TASK TO CARRY OUT
The answer is the data below, repeated exactly, with no pictures included.

BEGIN INFORMATION SUPPLIED

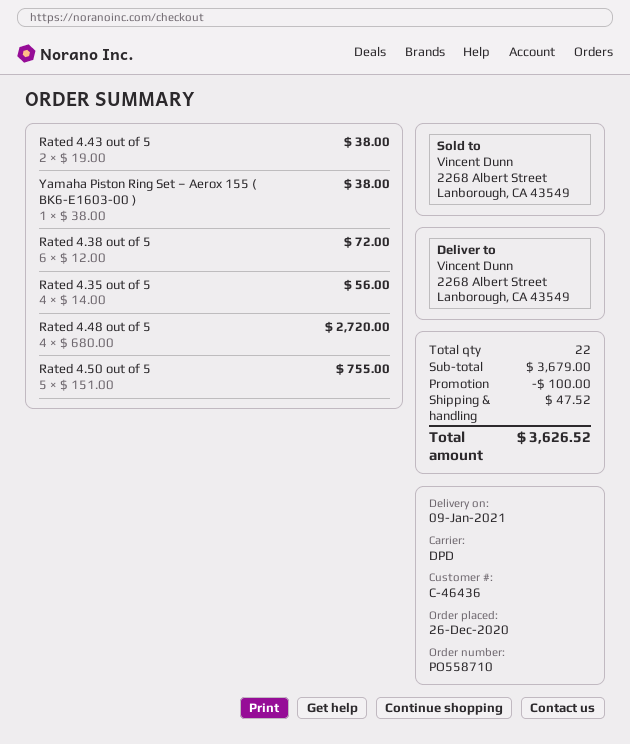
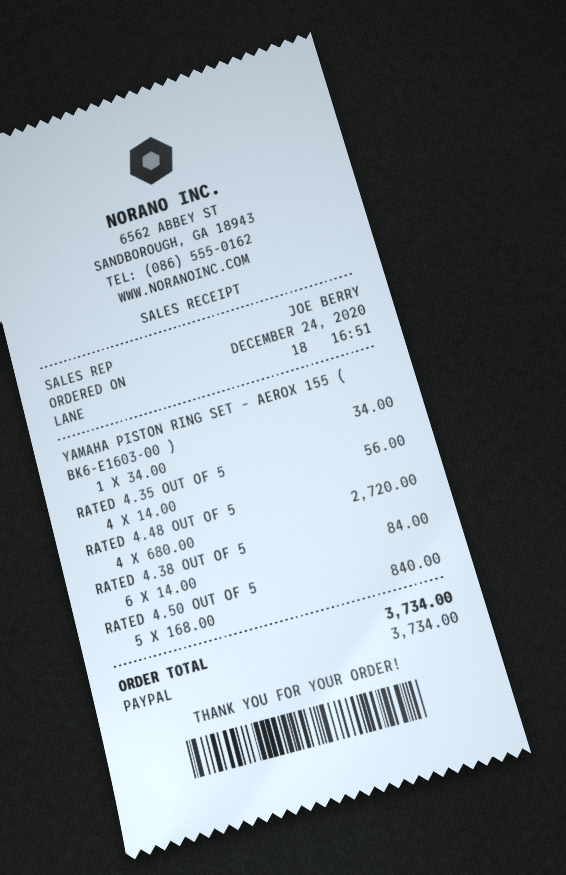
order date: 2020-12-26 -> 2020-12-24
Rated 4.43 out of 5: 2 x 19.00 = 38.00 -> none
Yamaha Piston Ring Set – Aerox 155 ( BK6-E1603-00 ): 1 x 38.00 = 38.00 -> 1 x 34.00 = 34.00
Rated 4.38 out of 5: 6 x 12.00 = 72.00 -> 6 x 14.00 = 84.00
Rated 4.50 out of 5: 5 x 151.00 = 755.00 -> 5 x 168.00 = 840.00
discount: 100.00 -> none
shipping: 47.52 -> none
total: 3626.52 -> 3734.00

END INFORMATION SUPPLIED

ANSWER TO THIS PROBLEM
order date: 2020-12-26 -> 2020-12-24
Rated 4.43 out of 5: 2 x 19.00 = 38.00 -> none
Yamaha Piston Ring Set – Aerox 155 ( BK6-E1603-00 ): 1 x 38.00 = 38.00 -> 1 x 34.00 = 34.00
Rated 4.38 out of 5: 6 x 12.00 = 72.00 -> 6 x 14.00 = 84.00
Rated 4.50 out of 5: 5 x 151.00 = 755.00 -> 5 x 168.00 = 840.00
discount: 100.00 -> none
shipping: 47.52 -> none
total: 3626.52 -> 3734.00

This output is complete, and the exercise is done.